Dipta Joshi (Mumbai)
On December 16, the pune police investigating allegations of malpractice in the recruitment exam of the Maharashtra Housing and Area Development Authority (MHADA) held between December 12-20, stumbled upon large scale tampering in the state’s annual teacher recruitment exam.
Investigations into the state’s teacher eligibility test (TET) — a compulsory qualification for college/university graduates to teach in the state’s 64,123 government-run and 7,303 private aided elementary schools (classes I-VIII) – indicated that the answer papers of 550 failed candidates were rigged in TET exams held in 2018 and 2020. A network of corrupt government officials, coaching classes, agents, technical consultants and software companies has also cast a shadow over the recently held (November 21) TET 2021 exam written by 1 million aspirants. Several teachers’ unions and TET exam takers are now demanding the latest exam be scrapped and held afresh.

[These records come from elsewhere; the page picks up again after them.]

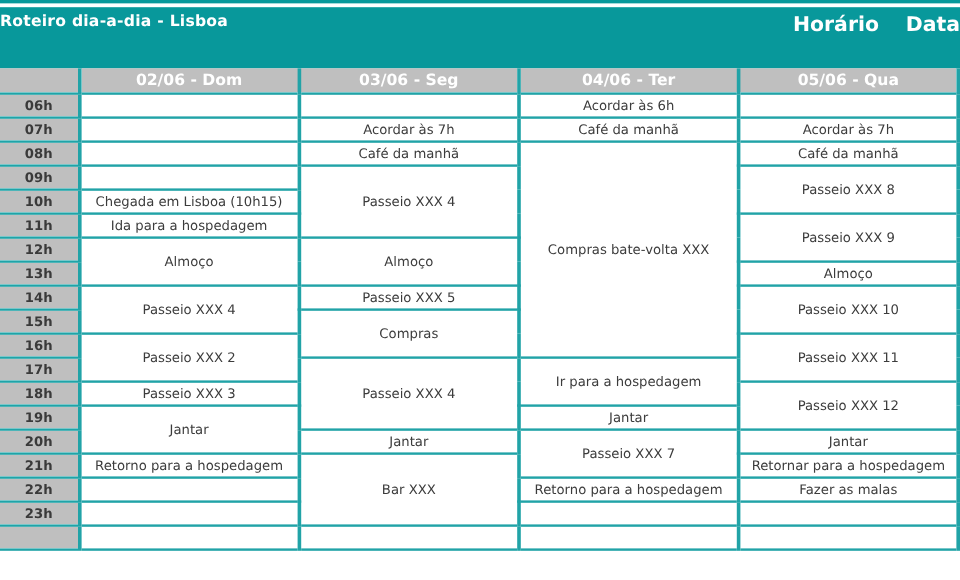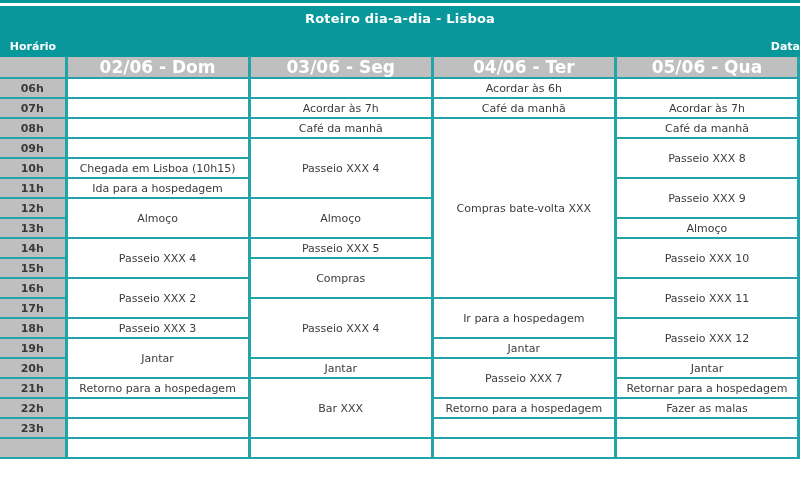--- a/index.html
+++ b/index.html
@@ -8,7 +8,7 @@
   .top-strip { height:3px; background:#08989B; }
   .top-gap   { height:3px; background:#ffffff; }
   .header-band { height:51px; background:#08989B; color:#ffffff;
-                 display:flex; flex-direction:column; justify-content:space-between;
+                 display:flex; justify-content:space-between;
                  padding:5px 0 4px 0; }
   .band-title { text-align:center; font-size:13px; font-weight:bold; letter-spacing:.2px; }
   .band-row { display:flex; font-size:11px; font-weight:bold; }

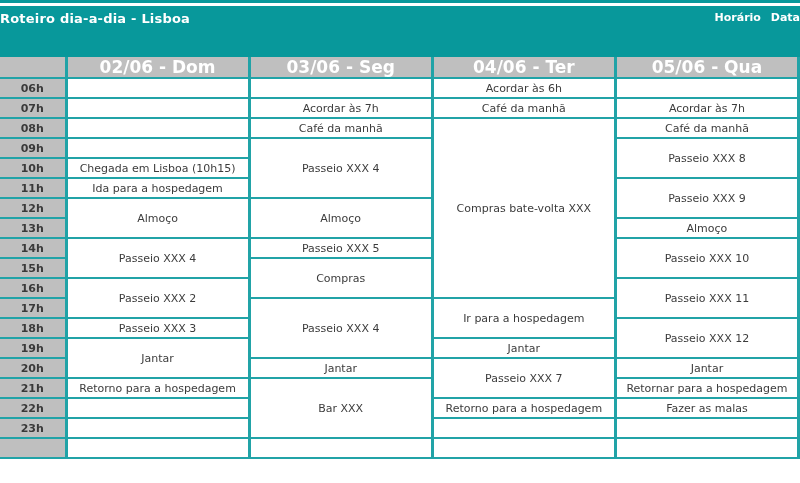--- a/index.html
+++ b/index.html
@@ -11,7 +11,7 @@
                  display:flex; justify-content:space-between;
                  padding:5px 0 4px 0; }
   .band-title { text-align:center; font-size:13px; font-weight:bold; letter-spacing:.2px; }
-  .band-row { display:flex; font-size:11px; font-weight:bold; }
+  .band-row { display:flex; font-size:17px; font-weight:bold;gap:28px; }
   .band-corner { width:66px; text-align:center; }
   .band-data { flex:1; text-align:right; }
   table { width:800px; border-collapse:collapse; table-layout:fixed; }

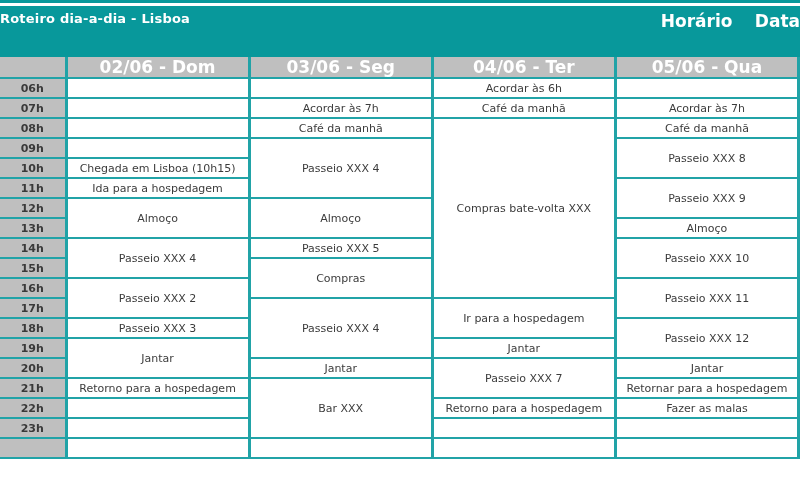--- a/index.html
+++ b/index.html
@@ -20,7 +20,7 @@
            padding:0; text-align:center; overflow:hidden; white-space:nowrap; }
   th:first-child, td:first-child { border-left:none; }
   thead th { height:21px; background:#BFBFBF; color:#ffffff;
-             font-size:17px; font-weight:bold; border-top:none; }
+             font-size:13px; font-weight:bold; border-top:none; }
   tbody tr { height:20px; }
   tbody td { background:#ffffff; font-size:11px; color:#3C3C3C; vertical-align:middle; }
   td.hour  { background:#BFBFBF; color:#3A3A3A; font-weight:bold; font-size:11px; }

A cache of TET admit cards and hall tickets of ineligible students were discovered at the residence of Dr. Pritish Deshmukh, director of the Punebased G.A. Software Pvt. Ltd while police were investigating the MHADA scam. This led the police to question Tukaram Supe, commissioner of the Maharashtra State Council of Examinations (MSCE), a Pune-based government body that conducts scholastic aptitude exams including TET. On December 17, Supe was arrested for alleged malpractices in TET 2020. More arrests followed as investigations revealed similar malpractices in TET 2018.
Introduced in the state in 2013, the annual TET comprises two papers with candidates required to score a minimum 60 percent to become eligible for employment in the state’s 71,426 government and government aided primary and secondary schools. With Maharashtra spending 82 percent of its annual K-12 education budget (Rs.60,237 crore in 2020-21) on teachers’ salaries, dearness allowance and transfer allowances etc, jobs in government and aided schools are much prized. Primary teachers in government schools start at Rs.40,000 per month with experienced teachers taking home Rs.70,000 plus.
Private school teachers’ remuneration is relatively modest. In the country’s ubiquitous budget private schools (BPS), wage packages of university graduates range between Rs.8,000-20,000 per month. Hence the rising number of aspirants signing up for TET every year. However, given the pathetic condition of undergrad education, only a tiny fraction of those who write the exam pass it. In 2018, of the 173,449 aspiring teachers who wrote TET, a mere 1,679 cleared it. TET 2021 was written by 3.43 lakh candidates but only 16,592 passed. Unsurprisingly, the high failure rates in the annual TET has become the happy hunting ground of corrupt officials and anti-socials. Supe and his associates allegedly charged Rs.50,000-100,000 to candidates to rig their answer papers. Police allege this malfeasant gang harvested Rs.4.2 crore from TET 2020 and Rs.5 crore from TET 2018 candidates. Unaccounted cash and gold ornaments valued at Rs.4 crore were discovered in houses of the accused.
Following public outcry and opposition BJP MLAs alleging the accused have the patronage of leading lights of the ruling state’s Maharashtra Vikas Aghadi (MVA) coalition government, the state government has constituted a six-member committee of bureaucrats to inquire into TET irregularities. The committee chaired by Vandana Krishna, additional chief secretary in the education ministry, has been directed to submit its report this month (January). However, several teachers’ unions want the committee to be scrapped and an independent judicial investigation.
“We believe it is only a matter of time before TET malpractices become Maharashtra’s Vyapam scam (the 2013 Madhya Pradesh Professional Examination Board’s recruitment scam in which 7.7 million job applicants reportedly paid between Rs.10-50 lakh in bribes for various government jobs in that state). Maharashtra’s education officials are notorious for petty corruption — demanding pay-offs for sanctioning teacher transfers, releasing teachers’ salaries, stamping medical reimbursement bills and even clearing pension and provident fund files. Yet, the government has appointed six bureaucrats of the education ministry to investigate the TET scandals. The recent TET scams are the tip of the iceberg. An independent judicial inquiry is necessary to get to the bottom of these ongoing scandals. The usual transfer or suspension is not sufficient response,” says Rajesh Pandya, vice-president of the Mumbai-based Teachers Democratic Front (TDF, estb.2004).
Meanwhile, according to ASER 2019 ‘Early Years’ Report, published annually by the Pratham education foundation, 31 percent of class III children in Maharashtra’s rural government primaries cannot read a class I textbook. In 2018, 23.3 percent couldn’t. This means that children’s learning outcomes in India’s most industrial state accounting for 25 percent of national manufacturing output, are going from bad to worse. Hardly surprising if thousands of teachers recruited annually are underqualified frauds.